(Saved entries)
+ + + + + + +

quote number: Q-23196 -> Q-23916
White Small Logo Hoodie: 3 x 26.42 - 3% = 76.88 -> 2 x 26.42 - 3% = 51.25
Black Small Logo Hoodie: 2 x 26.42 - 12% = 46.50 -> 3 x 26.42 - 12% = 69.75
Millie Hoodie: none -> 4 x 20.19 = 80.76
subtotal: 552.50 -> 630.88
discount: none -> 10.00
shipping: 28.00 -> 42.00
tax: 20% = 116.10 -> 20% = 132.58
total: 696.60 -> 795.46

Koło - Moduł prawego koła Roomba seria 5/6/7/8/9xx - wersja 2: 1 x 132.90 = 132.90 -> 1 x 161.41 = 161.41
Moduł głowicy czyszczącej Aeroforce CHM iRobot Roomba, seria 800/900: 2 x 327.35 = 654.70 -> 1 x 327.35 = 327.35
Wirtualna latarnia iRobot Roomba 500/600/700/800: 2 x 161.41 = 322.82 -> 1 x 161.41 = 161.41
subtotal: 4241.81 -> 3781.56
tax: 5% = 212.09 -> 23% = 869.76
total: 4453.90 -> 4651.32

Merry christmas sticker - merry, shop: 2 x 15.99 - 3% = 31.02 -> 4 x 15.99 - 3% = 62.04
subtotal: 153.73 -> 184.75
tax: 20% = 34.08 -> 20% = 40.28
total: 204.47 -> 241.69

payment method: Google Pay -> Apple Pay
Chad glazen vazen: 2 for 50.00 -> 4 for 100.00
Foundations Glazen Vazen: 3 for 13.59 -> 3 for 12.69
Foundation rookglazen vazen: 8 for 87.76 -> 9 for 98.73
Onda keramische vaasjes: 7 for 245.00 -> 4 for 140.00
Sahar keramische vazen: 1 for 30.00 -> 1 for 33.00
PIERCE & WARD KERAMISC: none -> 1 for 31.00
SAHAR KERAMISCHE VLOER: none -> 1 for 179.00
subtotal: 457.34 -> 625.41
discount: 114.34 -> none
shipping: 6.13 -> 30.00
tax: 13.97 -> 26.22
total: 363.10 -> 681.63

+ + + + + + +

▸ **ACTIVITY**:
The answer must hold only the lines from the first line of the data through the line bearing "Foundation rookglazen vazen: 8", returned exactly.

▸ **RESPONSE TO THIS EXERCISE**:
quote number: Q-23196 -> Q-23916
White Small Logo Hoodie: 3 x 26.42 - 3% = 76.88 -> 2 x 26.42 - 3% = 51.25
Black Small Logo Hoodie: 2 x 26.42 - 12% = 46.50 -> 3 x 26.42 - 12% = 69.75
Millie Hoodie: none -> 4 x 20.19 = 80.76
subtotal: 552.50 -> 630.88
discount: none -> 10.00
shipping: 28.00 -> 42.00
tax: 20% = 116.10 -> 20% = 132.58
total: 696.60 -> 795.46

Koło - Moduł prawego koła Roomba seria 5/6/7/8/9xx - wersja 2: 1 x 132.90 = 132.90 -> 1 x 161.41 = 161.41
Moduł głowicy czyszczącej Aeroforce CHM iRobot Roomba, seria 800/900: 2 x 327.35 = 654.70 -> 1 x 327.35 = 327.35
Wirtualna latarnia iRobot Roomba 500/600/700/800: 2 x 161.41 = 322.82 -> 1 x 161.41 = 161.41
subtotal: 4241.81 -> 3781.56
tax: 5% = 212.09 -> 23% = 869.76
total: 4453.90 -> 4651.32

Merry christmas sticker - merry, shop: 2 x 15.99 - 3% = 31.02 -> 4 x 15.99 - 3% = 62.04
subtotal: 153.73 -> 184.75
tax: 20% = 34.08 -> 20% = 40.28
total: 204.47 -> 241.69

payment method: Google Pay -> Apple Pay
Chad glazen vazen: 2 for 50.00 -> 4 for 100.00
Foundations Glazen Vazen: 3 for 13.59 -> 3 for 12.69
Foundation rookglazen vazen: 8 for 87.76 -> 9 for 98.73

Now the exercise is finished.